Tanto la historia antigua como la moderna han demostrado lo que finalmente sucede con los conceptos ampliamente creídos pero erróneos. Los hechos absolutos los erosionan lentamente hasta que finalmente se desmoronan.
En la antigua Grecia, por ejemplo, se pensaba que el Monte Olimpo estaba habitado por dioses con nombres como Zeus, Atenea y Apolo. Supongamos, solo por gusto, que de alguna manera pudieras viajar en el tiempo a la antigua Atenas. Imagínate hablar con personas allí que creían que estos dioses no solo eran reales, sino que realmente gobernaban los eventos diarios. Si trataras de explicarles que los dioses eran solo mitos, probablemente te ridiculizarían, o algo peor.

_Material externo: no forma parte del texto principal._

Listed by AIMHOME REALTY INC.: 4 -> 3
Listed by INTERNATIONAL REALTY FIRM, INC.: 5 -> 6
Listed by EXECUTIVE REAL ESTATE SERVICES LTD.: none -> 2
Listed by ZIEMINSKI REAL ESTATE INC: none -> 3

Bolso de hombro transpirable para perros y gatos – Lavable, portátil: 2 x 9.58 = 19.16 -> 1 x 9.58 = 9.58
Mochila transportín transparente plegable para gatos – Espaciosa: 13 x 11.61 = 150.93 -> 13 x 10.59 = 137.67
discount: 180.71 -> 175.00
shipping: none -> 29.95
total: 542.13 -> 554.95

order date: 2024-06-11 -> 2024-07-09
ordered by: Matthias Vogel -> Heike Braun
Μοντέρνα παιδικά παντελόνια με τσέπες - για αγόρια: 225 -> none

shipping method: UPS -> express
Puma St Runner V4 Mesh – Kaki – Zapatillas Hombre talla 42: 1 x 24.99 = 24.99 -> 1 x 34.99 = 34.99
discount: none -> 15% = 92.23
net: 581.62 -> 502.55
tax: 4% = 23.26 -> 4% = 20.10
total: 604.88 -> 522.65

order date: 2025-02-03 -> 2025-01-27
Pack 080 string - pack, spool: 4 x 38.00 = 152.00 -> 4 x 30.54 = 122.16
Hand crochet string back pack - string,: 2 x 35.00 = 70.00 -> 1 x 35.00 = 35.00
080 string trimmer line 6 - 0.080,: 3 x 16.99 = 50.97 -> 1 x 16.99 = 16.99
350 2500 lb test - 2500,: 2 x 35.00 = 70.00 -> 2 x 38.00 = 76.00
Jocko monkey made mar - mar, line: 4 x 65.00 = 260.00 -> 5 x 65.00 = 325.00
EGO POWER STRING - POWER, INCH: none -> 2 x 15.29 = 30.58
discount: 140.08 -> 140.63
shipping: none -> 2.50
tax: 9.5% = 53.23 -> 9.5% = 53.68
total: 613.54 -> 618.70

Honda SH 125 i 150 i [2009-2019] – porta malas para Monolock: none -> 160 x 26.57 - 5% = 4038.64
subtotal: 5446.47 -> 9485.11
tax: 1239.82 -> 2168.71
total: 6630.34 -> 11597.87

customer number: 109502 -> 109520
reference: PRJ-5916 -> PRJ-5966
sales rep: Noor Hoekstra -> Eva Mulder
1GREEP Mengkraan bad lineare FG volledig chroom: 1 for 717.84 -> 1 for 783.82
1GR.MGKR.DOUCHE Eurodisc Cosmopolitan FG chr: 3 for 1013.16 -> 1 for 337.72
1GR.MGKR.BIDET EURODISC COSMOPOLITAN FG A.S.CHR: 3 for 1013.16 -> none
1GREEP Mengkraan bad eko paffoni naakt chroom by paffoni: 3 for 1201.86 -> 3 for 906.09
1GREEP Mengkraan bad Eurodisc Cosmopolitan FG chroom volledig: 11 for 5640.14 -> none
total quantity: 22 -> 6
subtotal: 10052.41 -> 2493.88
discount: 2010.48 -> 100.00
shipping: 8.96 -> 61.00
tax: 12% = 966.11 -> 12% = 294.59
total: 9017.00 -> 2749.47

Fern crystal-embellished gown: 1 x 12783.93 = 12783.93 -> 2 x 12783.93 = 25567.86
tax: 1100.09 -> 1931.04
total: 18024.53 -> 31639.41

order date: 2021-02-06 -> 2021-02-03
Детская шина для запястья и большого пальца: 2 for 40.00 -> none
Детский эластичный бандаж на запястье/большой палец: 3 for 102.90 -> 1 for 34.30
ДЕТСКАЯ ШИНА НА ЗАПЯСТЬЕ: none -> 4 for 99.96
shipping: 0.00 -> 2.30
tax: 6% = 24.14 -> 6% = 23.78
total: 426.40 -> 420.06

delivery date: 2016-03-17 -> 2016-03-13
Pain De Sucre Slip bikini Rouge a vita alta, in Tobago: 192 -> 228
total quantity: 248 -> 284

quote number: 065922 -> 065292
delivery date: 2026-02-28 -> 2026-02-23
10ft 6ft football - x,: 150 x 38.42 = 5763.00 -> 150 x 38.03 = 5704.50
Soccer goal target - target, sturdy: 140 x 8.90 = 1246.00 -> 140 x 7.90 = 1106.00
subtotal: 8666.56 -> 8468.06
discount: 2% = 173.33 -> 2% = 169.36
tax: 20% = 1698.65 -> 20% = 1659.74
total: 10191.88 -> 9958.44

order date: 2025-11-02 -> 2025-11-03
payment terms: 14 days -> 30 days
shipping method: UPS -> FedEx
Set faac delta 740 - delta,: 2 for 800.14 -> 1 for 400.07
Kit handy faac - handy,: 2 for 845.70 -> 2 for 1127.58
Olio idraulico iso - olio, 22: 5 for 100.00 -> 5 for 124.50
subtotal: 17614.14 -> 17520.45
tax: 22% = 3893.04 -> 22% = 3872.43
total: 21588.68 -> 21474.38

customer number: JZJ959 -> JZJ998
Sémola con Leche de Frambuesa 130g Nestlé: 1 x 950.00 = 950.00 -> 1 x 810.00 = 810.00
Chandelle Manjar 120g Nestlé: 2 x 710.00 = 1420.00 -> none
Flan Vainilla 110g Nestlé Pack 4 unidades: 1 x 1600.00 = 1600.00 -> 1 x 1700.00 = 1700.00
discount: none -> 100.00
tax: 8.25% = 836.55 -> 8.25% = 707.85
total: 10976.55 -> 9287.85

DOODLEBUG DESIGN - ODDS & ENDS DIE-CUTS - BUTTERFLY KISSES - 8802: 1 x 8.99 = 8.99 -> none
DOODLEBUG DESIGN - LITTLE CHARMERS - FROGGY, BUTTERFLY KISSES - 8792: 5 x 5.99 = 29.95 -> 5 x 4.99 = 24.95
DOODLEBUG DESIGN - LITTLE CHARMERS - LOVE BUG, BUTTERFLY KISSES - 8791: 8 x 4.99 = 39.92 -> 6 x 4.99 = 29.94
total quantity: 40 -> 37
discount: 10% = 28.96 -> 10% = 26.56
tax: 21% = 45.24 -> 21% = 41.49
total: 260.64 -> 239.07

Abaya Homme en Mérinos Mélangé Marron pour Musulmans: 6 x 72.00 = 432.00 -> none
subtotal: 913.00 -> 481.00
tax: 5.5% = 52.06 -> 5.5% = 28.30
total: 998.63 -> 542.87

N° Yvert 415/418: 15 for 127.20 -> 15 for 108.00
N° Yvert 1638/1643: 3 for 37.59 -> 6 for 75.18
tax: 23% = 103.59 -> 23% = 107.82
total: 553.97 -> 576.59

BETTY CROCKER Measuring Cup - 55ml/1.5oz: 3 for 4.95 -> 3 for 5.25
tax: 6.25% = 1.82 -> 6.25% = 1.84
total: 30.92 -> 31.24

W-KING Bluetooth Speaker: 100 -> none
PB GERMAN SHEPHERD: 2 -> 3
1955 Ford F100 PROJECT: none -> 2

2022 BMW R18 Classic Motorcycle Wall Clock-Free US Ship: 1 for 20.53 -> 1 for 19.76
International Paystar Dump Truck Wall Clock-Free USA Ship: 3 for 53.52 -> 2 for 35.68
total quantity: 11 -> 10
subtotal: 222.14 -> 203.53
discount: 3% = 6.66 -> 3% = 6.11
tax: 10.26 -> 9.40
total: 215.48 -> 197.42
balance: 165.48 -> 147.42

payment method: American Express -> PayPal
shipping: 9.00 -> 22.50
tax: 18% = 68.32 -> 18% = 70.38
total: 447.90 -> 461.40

Y luego, ¿qué pasaría si fueras tan lejos como para introducir el concepto de que Dios es un solo Espíritu divino? Probablemente obtendrías un argumento como este: “¡Los dioses del Olimpo deben existir! Todos mis amigos hablan de ellos cada día. Veo estatuas de ellos por todas partes. ¡Tanta gente no puede estar equivocada! ¿Por qué debería creer lo que dices cuando todas las personas que conozco piensan de manera tan diferente a ti?”.